Pierre Lemieux,

député/ Member of Parliament

Glengarry-Prescott-Russell
Pour diffusion immédiate le vendredi 21 septembre 2007

Pierre Lemieux se dit ravi de la réouverture de la frontière américaine au bétail canadien

  « Le travail de notre gouvernement visant à sécuriser la chaîne alimentaire animale donne des résultats encourageants et la réouverture de la frontière américaine en est un bon exemple. »

- Pierre Lemieux, député.

OTTAWA - Réagissant à l’annonce de la réouverture de la frontière des États-Unis au bétail canadien né après le 1er mars 1999, le député de Glengarry-Prescott-Russell, Pierre Lemieux, s’est dit ravi de la nouvelle. « C’est une nouvelle qui devrait réjouir tous les agriculteurs. Le travail de notre gouvernement visant à sécuriser la chaîne alimentaire animale donne des résultats encourageants et la réouverture de la frontière américaine en est un bon exemple », a-t-il commenté.

Plus tôt cette année, les efforts du gouvernement conservateur en matière de sécurité zoosanitaire s’étaient soldés par la reconnaissance de l’Organisation mondiale de la santé animale, qui désignait le Canada comme pays à risque maîtrisé.
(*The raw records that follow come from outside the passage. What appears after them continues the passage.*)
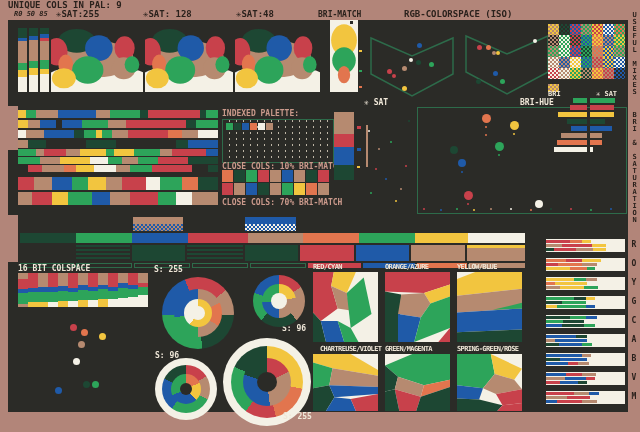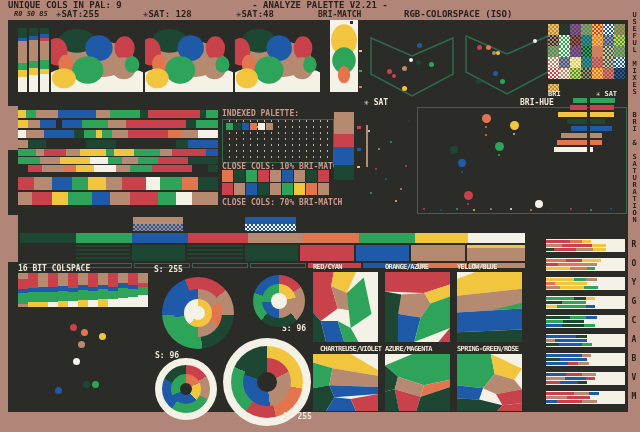--- a/index.html
+++ b/index.html
@@ -49,7 +49,6 @@
 <div class="page">
 
   <span class="lab f9 ink" style="left:8px;top:1px">UNIQUE COLS IN PAL: 9</span>
-  <span class="lab f9 ink" style="left:50%;top:1px;transform:translateX(-50%)">- ANALYZE PALETTE V2.21 -</span>
   <span class="lab f7 ink it" style="left:14px;top:11px">R0 50 85</span>
   <span class="lab f9 ink" style="left:56px;top:10px">✳SAT:255</span>
   <span class="lab f9 ink" style="left:143px;top:10px">✳SAT: 128</span>

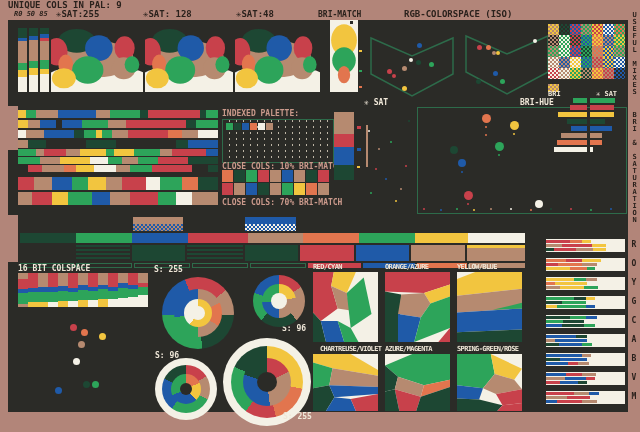--- a/index.html
+++ b/index.html
@@ -629,7 +629,7 @@
       <polygon points="100,44 100,52 55,54" fill="#2da45a"></polygon>
     </svg>
   <span class="lab f7 lt tight" style="left:320px;top:346px">CHARTREUSE/VIOLET</span>
-  <span class="lab f7 lt tight" style="left:385px;top:346px">AZURE/MAGENTA</span>
+  <span class="lab f7 lt tight" style="left:385px;top:346px">GREEN/MAGENTA</span>
   <span class="lab f7 lt tight" style="left:457px;top:346px">SPRING-GREEN/ROSE</span>
   <svg class="abs" style="left:313px;top:354px;background:#f4f1e6" width="65" height="57" viewBox="0 0 100 100" preserveAspectRatio="none">
       <polygon points="0,0 100,0 100,38 30,25 0,15" fill="#f2c53f"></polygon>

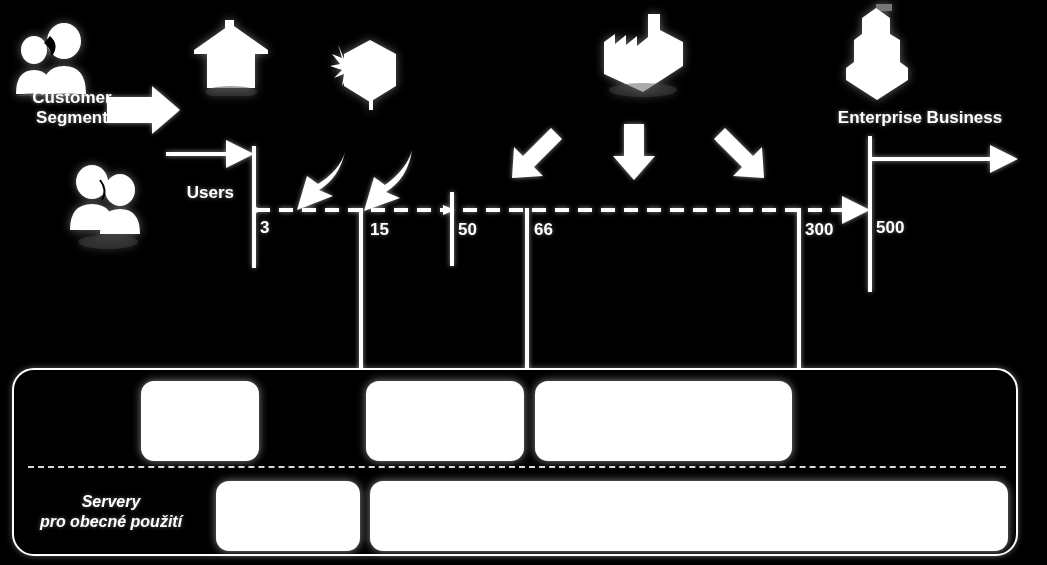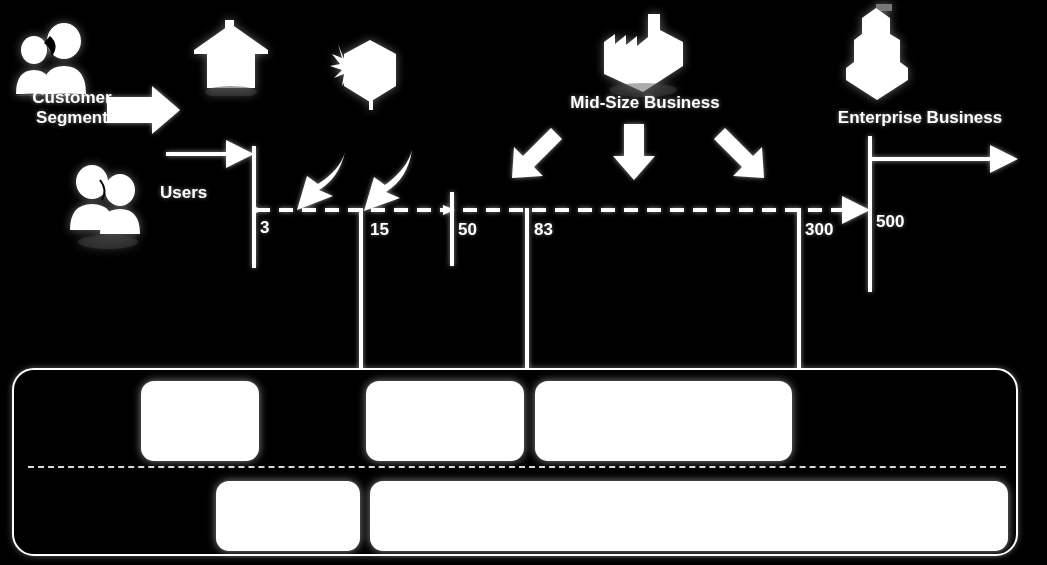--- a/index.html
+++ b/index.html
@@ -126,7 +126,6 @@
 
   <div class="lbl" id="lbl-customer-segment">Customer
 Segment</div>
-  <div class="lbl" id="lbl-midsize-business">Mid-Size Business</div>
   <div class="lbl" id="lbl-enterprise">Enterprise Business</div>
   <div class="lbl" id="lbl-users">Users</div>
 

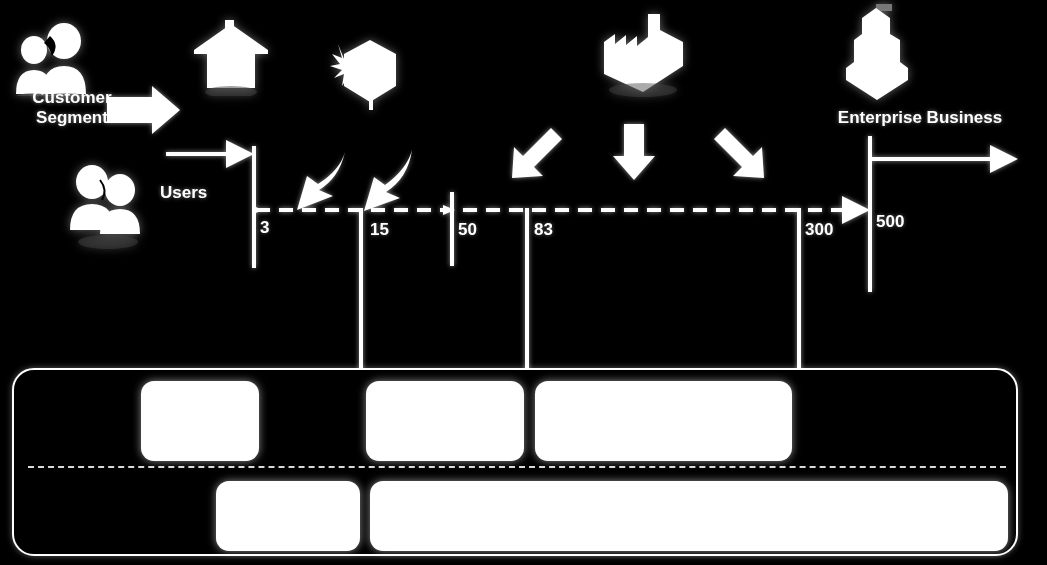--- a/index.html
+++ b/index.html
@@ -33,7 +33,7 @@
   #lbl-small-business   { left:318px; top:112px; width:122px; font-size:17px; }
   #lbl-midsize-business { left:550px; top:93px;  width:190px; font-size:17px; }
   #lbl-enterprise       { left:818px; top:108px; width:204px; font-size:17px; }
-  #lbl-users            { left:160px; top:183px; width:74px;  font-size:17px; text-align:left;}
+  #lbl-users            { left:160px; top:183px; width:74px;  font-size:17px; text-align:right;}
 
   
   #axis-layer { position:absolute; left:0; top:0; width:1047px; height:565px; }

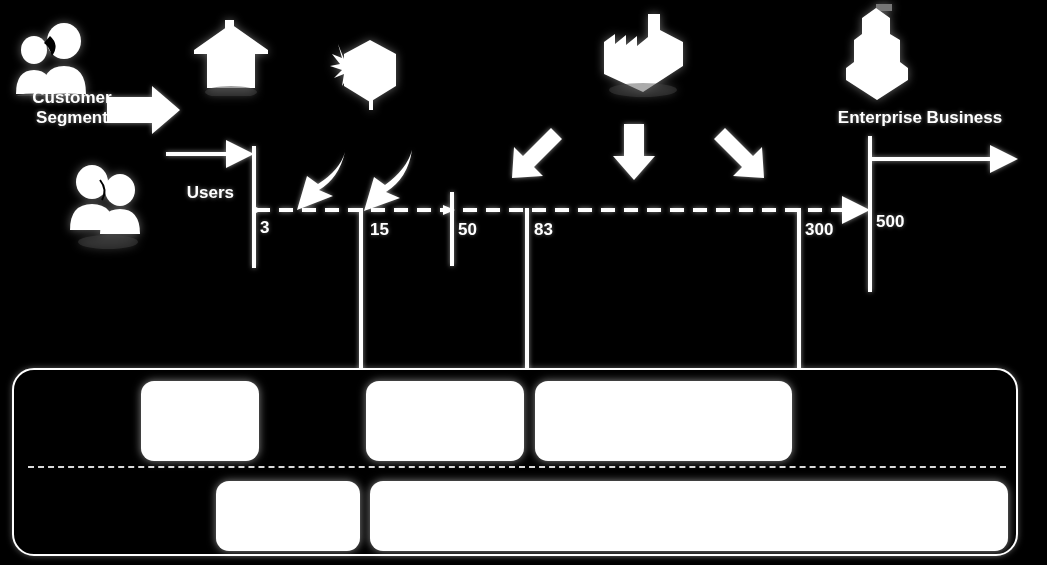--- a/index.html
+++ b/index.html
@@ -173,7 +173,7 @@
   <div class="tick-num" style="left:260px; top:218px;">3</div>
   <div class="tick-num" style="left:370px; top:220px;">15</div>
   <div class="tick-num" style="left:458px; top:220px;">50</div>
-  <div class="tick-num" style="left:534px; top:220px;">83</div>
+  <div class="tick-num" style="left:534px; top:220px;">66</div>
   <div class="tick-num" style="left:805px; top:220px;">300</div>
   <div class="tick-num" style="left:876px; top:212px;">500</div>
 

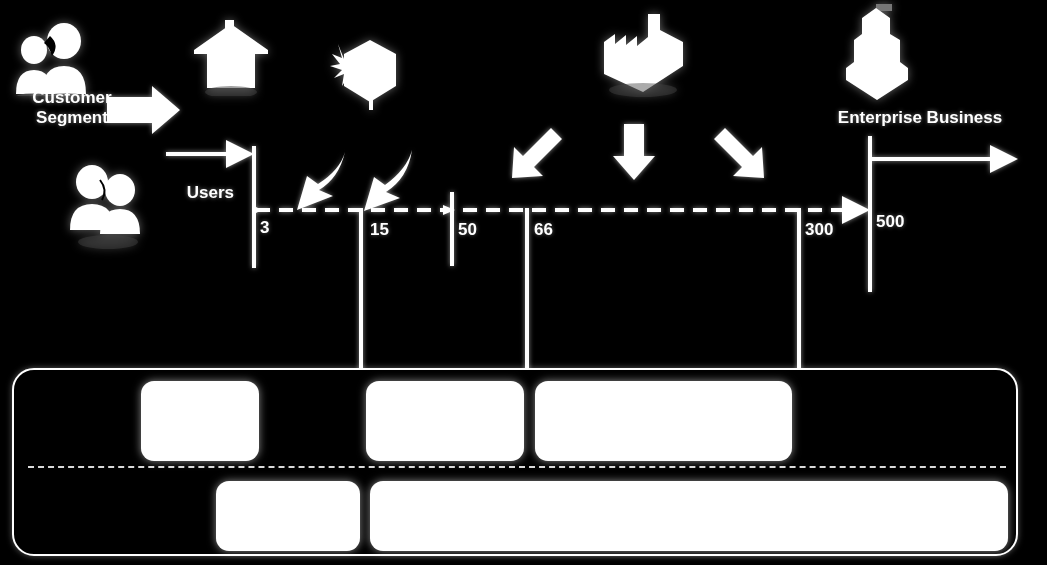--- a/index.html
+++ b/index.html
@@ -175,7 +175,7 @@
   <div class="tick-num" style="left:458px; top:220px;">50</div>
   <div class="tick-num" style="left:534px; top:220px;">66</div>
   <div class="tick-num" style="left:805px; top:220px;">300</div>
-  <div class="tick-num" style="left:876px; top:212px;">500</div>
+  <div class="tick-num" style="left:876px; top:218px;">500</div>
 
   <div id="bottom-panel">
     <div id="panel-divider"></div>

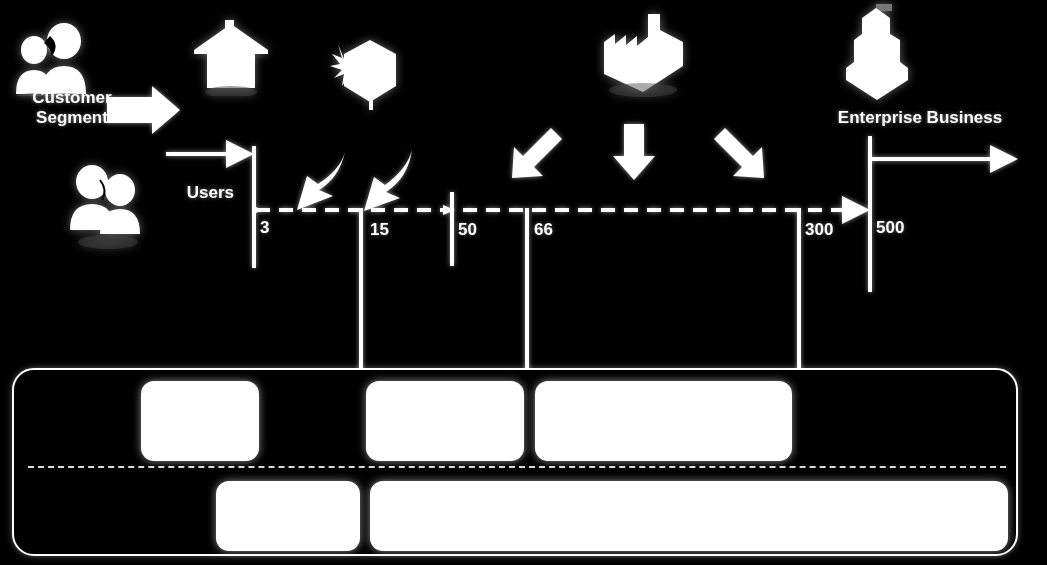--- a/index.html
+++ b/index.html
@@ -181,6 +181,8 @@
     <div id="panel-divider"></div>
   </div>
 
+  <div class="row-label" id="row-label-servers">Servery
+pro obecné použití</div>
 
   <div class="prod-box" style="left:141px; top:381px; width:118px; height:80px;"></div>
   <div class="prod-box" style="left:366px; top:381px; width:158px; height:80px;"></div>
Cette annonce importante avait été saluée par le ministre de l’agriculture de l’époque, Chuck Strahl.

Par la suite, en juillet dernier, le gouvernement conservateur renforçait encore davantage les mesures visant à éliminer les tissus bovins pouvant transmettre l’encéphalopathie spongiforme bovine (ESB) de la chaîne alimentaire animale. Ainsi, l’interdiction de ces matières dans la composition de nourriture animale s’étend dorénavant à toute nourriture d’animaux de bétail ou de compagnie de même qu’à l’engrais. Cette mesure visait à raffermir les normes de sécurité alimentaire afin de prémunir le cheptel bovin canadien contre toute contamination à l’ESB.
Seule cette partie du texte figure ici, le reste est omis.